Did he miss the nightly sloshed and sexually frustrated 2 a.m. Rick’s crowd too much to enjoy himself? Or maybe he felt lonely without the people who forget to request their stop, but scream as the bus passes them anyway? Of course not!
However, he was gracious enough to discuss his disappointing vacation with The Black Sheep during his driving route 31.
“First of all, the brakes on the rides were too gentle,” complained Macko. “They have no idea what makes for a good ride. Personally, I like to give my passengers a little surprise.” Macko followed this comment by stopping the bus to a screeching halt, which flung many passengers out of their seats. “I call it the ‘Spartan Stomp.’ I never drive 31 without doing it.”
At the next stop several people got onto the bus with us. This seemed to jog Macko’s memory as he explained that he also took issue with the concept of “maximum capacity.”
He told us, “the signs all say ‘capacity is limited to 20’ or ‘200’ or something like that. I wasn’t really sure what that meant, but I really hated all the empty space. I would do it all differently. For example, I think my record on the bus without having to call an ambulance is 73. The operators at Disney clearly weren’t even trying.” It’s clear to us that efficiency is the name of the game for Mr. Macko, but not for the clowns at Disney.

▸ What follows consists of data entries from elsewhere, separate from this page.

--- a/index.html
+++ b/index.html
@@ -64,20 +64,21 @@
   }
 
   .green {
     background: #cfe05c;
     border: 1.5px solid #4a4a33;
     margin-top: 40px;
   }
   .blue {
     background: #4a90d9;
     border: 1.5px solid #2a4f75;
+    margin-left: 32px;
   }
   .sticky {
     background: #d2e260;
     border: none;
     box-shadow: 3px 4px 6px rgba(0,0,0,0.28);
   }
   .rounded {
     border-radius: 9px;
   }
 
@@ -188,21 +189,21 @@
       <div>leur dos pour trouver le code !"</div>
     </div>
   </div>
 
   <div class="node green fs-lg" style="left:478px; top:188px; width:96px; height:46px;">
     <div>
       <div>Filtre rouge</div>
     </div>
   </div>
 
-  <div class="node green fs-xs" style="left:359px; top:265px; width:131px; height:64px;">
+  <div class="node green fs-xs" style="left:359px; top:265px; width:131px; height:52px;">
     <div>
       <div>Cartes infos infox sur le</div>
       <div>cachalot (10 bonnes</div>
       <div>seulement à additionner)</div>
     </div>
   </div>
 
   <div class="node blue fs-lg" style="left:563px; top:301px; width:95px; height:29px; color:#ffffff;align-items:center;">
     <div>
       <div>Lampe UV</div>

Take notes, Walt!
Hazing freshman is a dead tradition in most US colleges, but luckily here at MSU the tradition is still alive and well with CATA. In fact, it’s Macko’s favorite part of his job.
“The happiest place on Earth is here in East Lansing. I don’t get to yell at freshman for requesting a stop at the bus station in Orlando. Sure, the Disney characters are okay I guess, but they’re nothing compared to kids’ faces when I drive right by their stops they’ve been waiting at for 20 minutes, or if they’re lucky, even longer.”

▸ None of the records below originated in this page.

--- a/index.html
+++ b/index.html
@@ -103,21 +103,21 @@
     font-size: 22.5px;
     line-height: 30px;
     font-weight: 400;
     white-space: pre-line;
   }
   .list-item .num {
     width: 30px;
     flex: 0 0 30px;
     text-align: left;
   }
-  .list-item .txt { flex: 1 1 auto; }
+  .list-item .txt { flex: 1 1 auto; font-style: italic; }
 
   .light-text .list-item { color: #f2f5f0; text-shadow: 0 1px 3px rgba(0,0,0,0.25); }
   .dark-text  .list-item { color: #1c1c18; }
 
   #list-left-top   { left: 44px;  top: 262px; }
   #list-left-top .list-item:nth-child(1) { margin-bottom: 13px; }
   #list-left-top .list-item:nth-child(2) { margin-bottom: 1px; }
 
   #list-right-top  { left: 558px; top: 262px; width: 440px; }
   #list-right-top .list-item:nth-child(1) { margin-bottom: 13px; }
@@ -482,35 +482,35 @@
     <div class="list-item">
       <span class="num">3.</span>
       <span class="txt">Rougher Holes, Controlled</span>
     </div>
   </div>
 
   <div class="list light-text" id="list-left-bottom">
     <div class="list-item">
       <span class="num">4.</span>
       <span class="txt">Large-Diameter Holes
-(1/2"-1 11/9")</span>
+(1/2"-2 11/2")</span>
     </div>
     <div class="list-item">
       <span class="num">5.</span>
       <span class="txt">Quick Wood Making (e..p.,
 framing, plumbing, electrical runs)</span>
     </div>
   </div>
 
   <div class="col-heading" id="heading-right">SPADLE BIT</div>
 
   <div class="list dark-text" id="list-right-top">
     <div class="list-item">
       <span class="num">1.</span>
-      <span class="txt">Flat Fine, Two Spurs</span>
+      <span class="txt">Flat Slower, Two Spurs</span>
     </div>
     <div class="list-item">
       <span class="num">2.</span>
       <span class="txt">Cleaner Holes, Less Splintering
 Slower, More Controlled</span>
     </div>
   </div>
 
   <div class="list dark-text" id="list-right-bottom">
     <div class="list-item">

Even though Disney was a disappointing time for Macko, he found the experience around Orlando to be eye-opening.
“There were a few times I almost got hit by cars or trains, and I really wasn’t sure what was going on. Eventually it clicked: the yellow lines do surprisingly very little to protect me.” How Horrifying! Hopefully they add a physical barrier to the bus to stop pesky passengers from overstepping when Macko packs it to the ceiling.
The other students on the bus didn’t seem as pleased with the ride as Macko was. One student in particular commented that he felt sick after Macko Spartan stomped him mercilessly. He covered his mouth and ran for the exit at next stop. Should’ve gone to Disney instead, bitch.
When we arrived at the last stop we ended our ride as any Spartan does: by shouting “thank you” as we walked towards the front doors of an empty bus. Macko acknowledged our gratitude by angrily scolding us to exit the bus from the back doors.